WORK TASK. Repeat the listing below in full and exactly, but without its pictures.

DATA FOR THIS TASK.

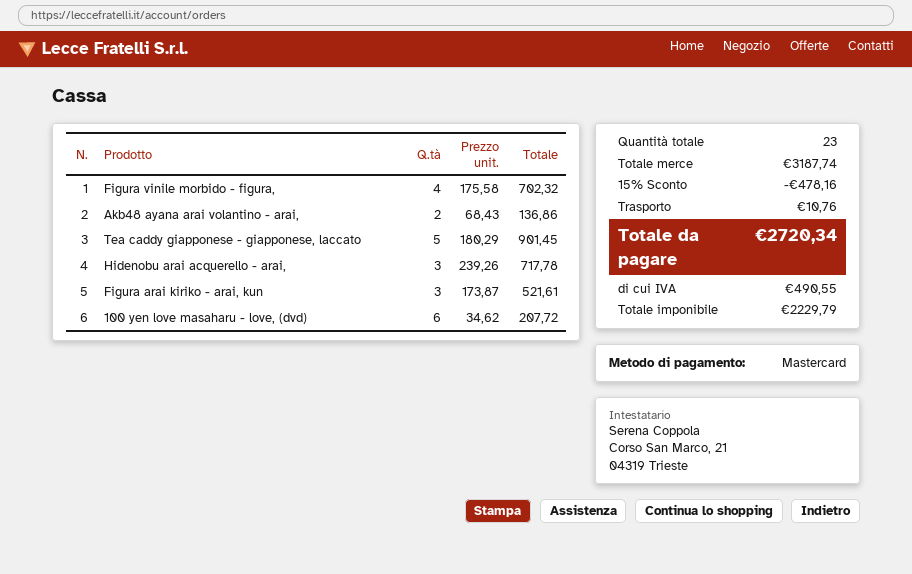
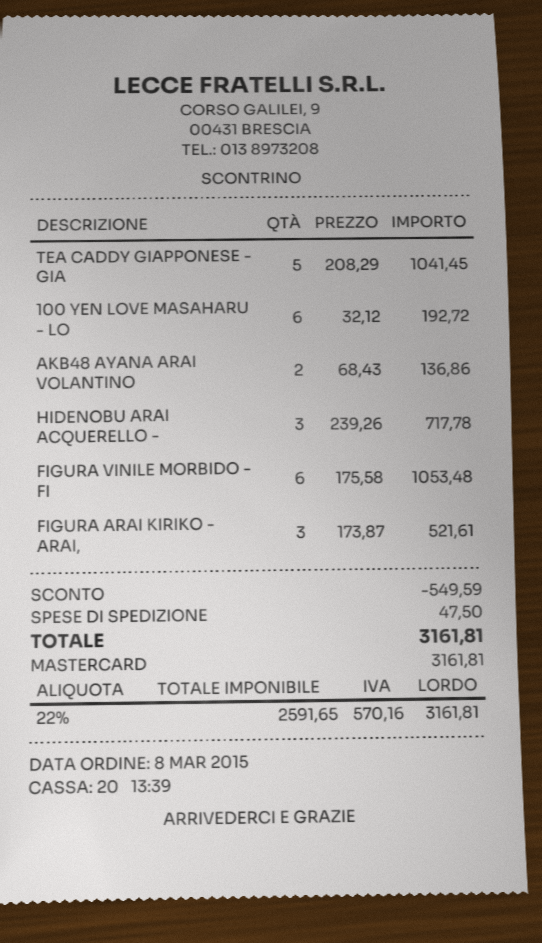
Figura vinile morbido - figura,: 4 x 175.58 = 702.32 -> 6 x 175.58 = 1053.48
Tea caddy giapponese - giapponese, laccato: 5 x 180.29 = 901.45 -> 5 x 208.29 = 1041.45
100 yen love masaharu - love, (dvd): 6 x 34.62 = 207.72 -> 6 x 32.12 = 192.72
discount: 478.16 -> 549.59
shipping: 10.76 -> 47.50
net: 2229.79 -> 2591.65
tax: 490.55 -> 570.16
total: 2720.34 -> 3161.81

SOLUTION TO THE PROBLEM.
Figura vinile morbido - figura,: 4 x 175.58 = 702.32 -> 6 x 175.58 = 1053.48
Tea caddy giapponese - giapponese, laccato: 5 x 180.29 = 901.45 -> 5 x 208.29 = 1041.45
100 yen love masaharu - love, (dvd): 6 x 34.62 = 207.72 -> 6 x 32.12 = 192.72
discount: 478.16 -> 549.59
shipping: 10.76 -> 47.50
net: 2229.79 -> 2591.65
tax: 490.55 -> 570.16
total: 2720.34 -> 3161.81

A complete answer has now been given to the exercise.